▶ **Task to carry out**: Write out, exactly and only, the lines that run from the top of the records to the line with "(336, 492) none". Include both ends; exclude pictures.
::: The input :::
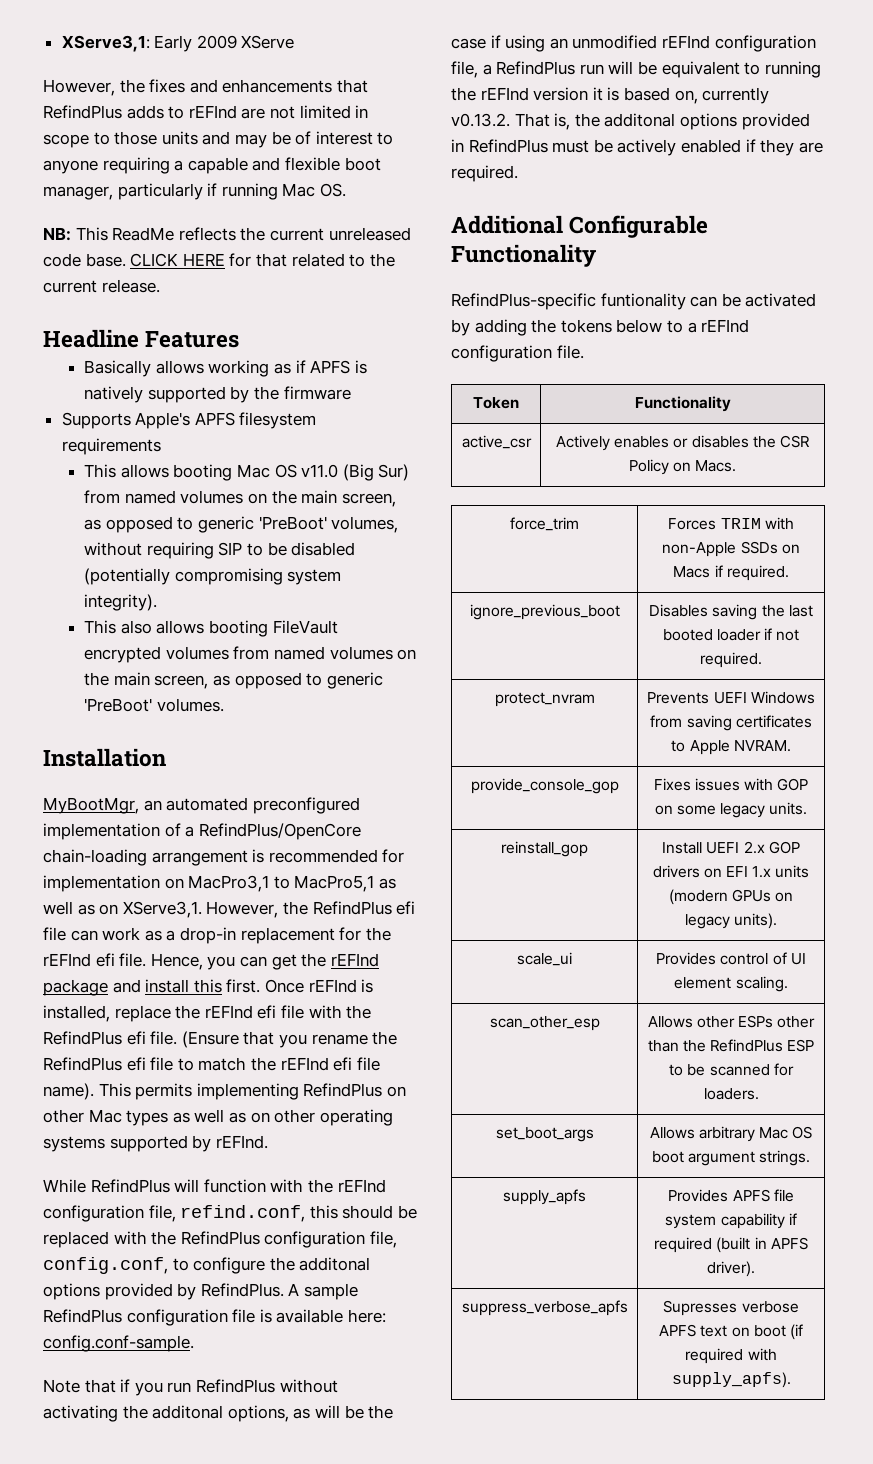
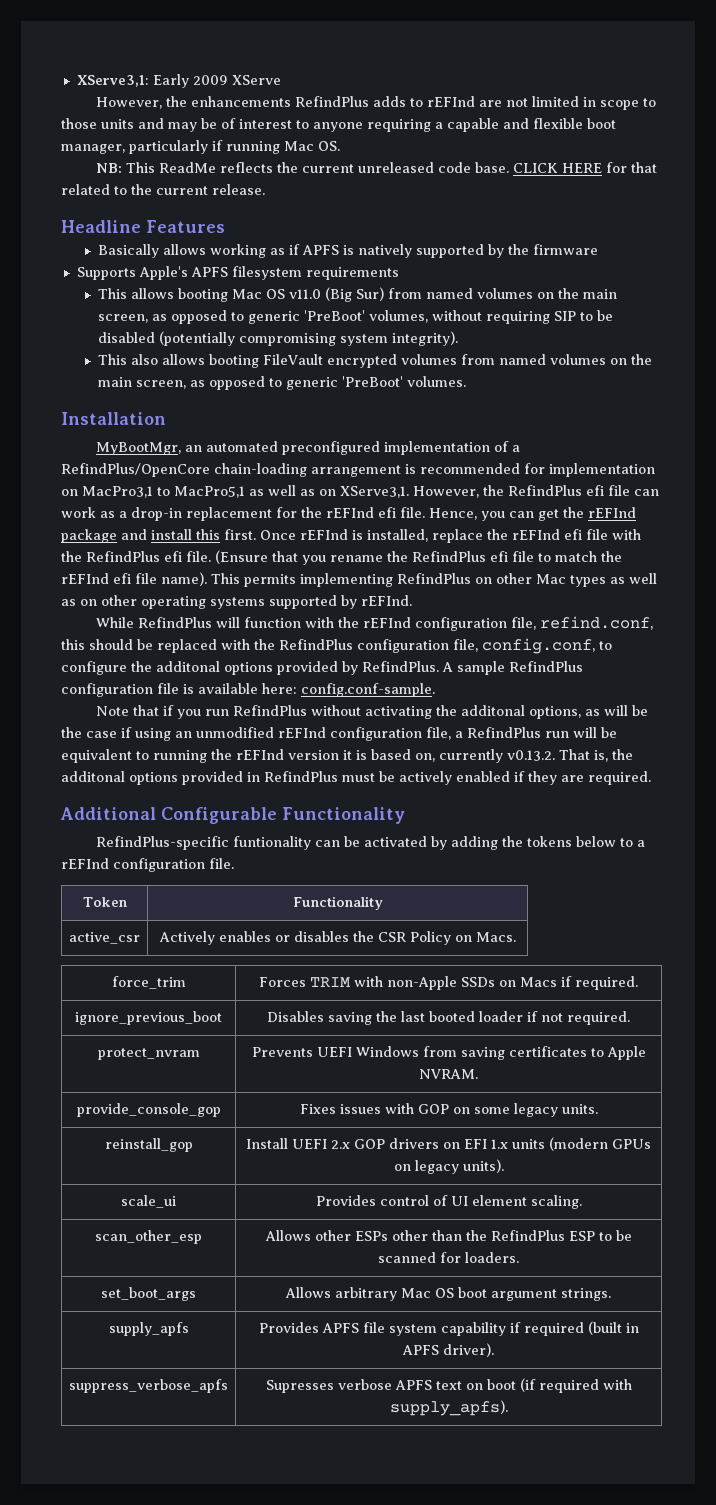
[149,79,368,93] fixes and enhancements that -> [190,96,291,107] enhancements

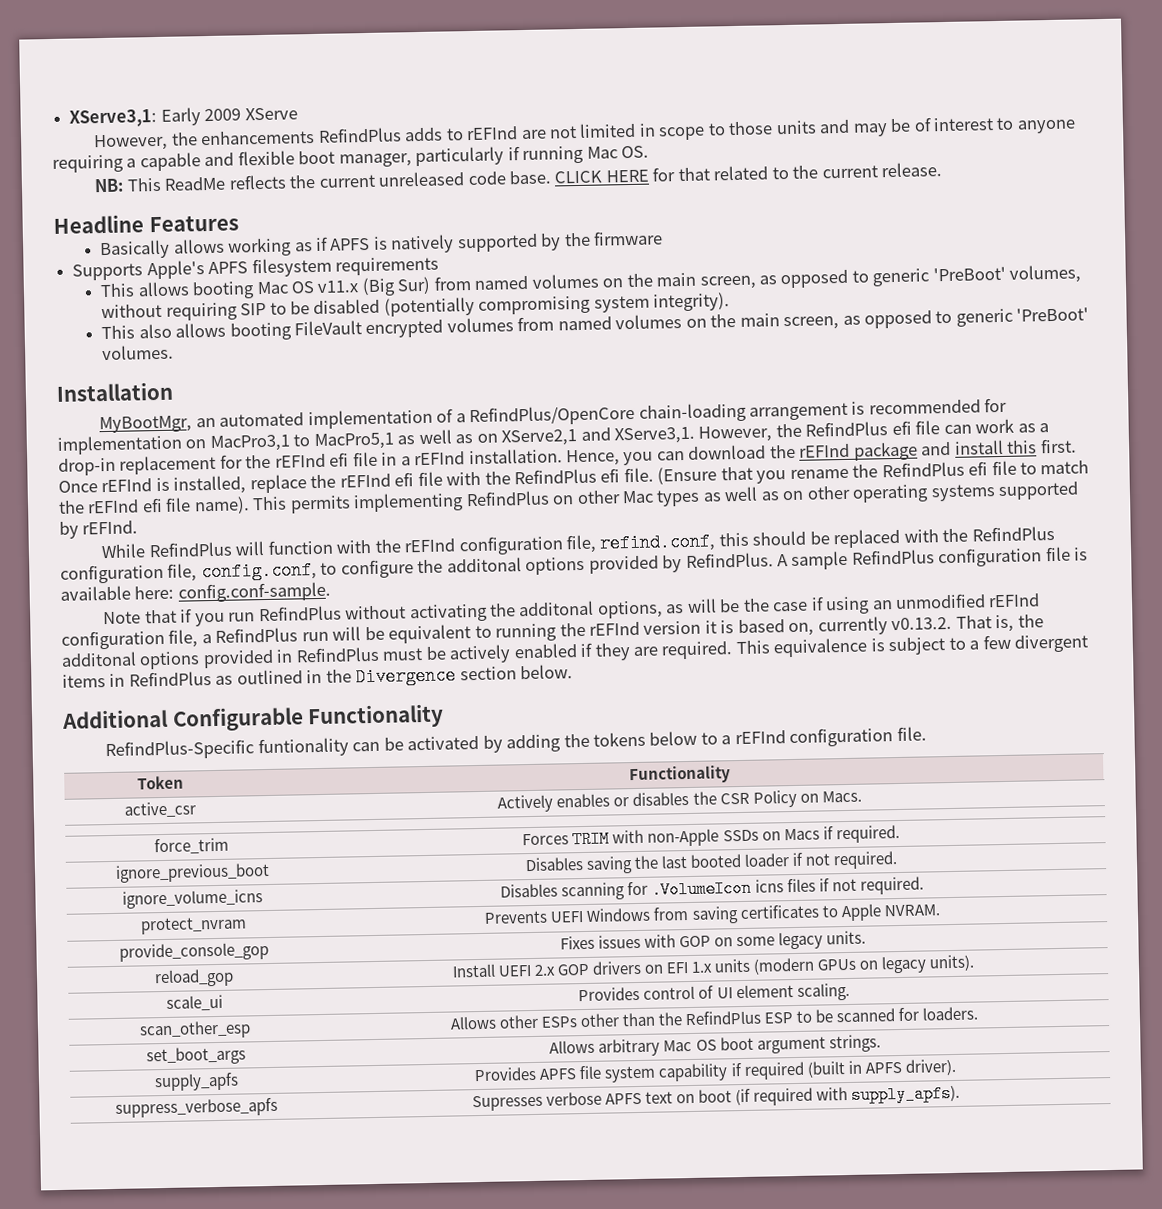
[289,289,322,299] v11.0 -> [317,280,360,293] v11.x
[281,441,380,455] preconfigured -> (305, 419) none
(336, 492) none -> [501,427,611,447] XServe2,1 and
[400,507,425,518] file. -> [352,448,563,467] file in a rEFInd installation.
[538,509,559,521] get -> [688,444,767,460] download
(651, 778) none -> [735,634,1089,658] [62,664,574,688] This equivalence is subject to a few divergent items in RefindPlus as outlined in the Divergence section below.
[95,836,229,850] RefindPlus-specific -> [105,739,255,761] RefindPlus-Specific
(630, 1018) none -> [122,889,263,909] [500,876,924,901] // ignore_volume_icns | Disables scanning for .VolumeIcon icns files if not required.
[104,1138,193,1152] reinstall_gop -> [154,968,234,988] reload_gop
:::
▶ **Output for this exercise**:
[149,79,368,93] fixes and enhancements that -> [190,96,291,107] enhancements

[289,289,322,299] v11.0 -> [317,280,360,293] v11.x
[281,441,380,455] preconfigured -> (305, 419) none
(336, 492) none -> [501,427,611,447] XServe2,1 and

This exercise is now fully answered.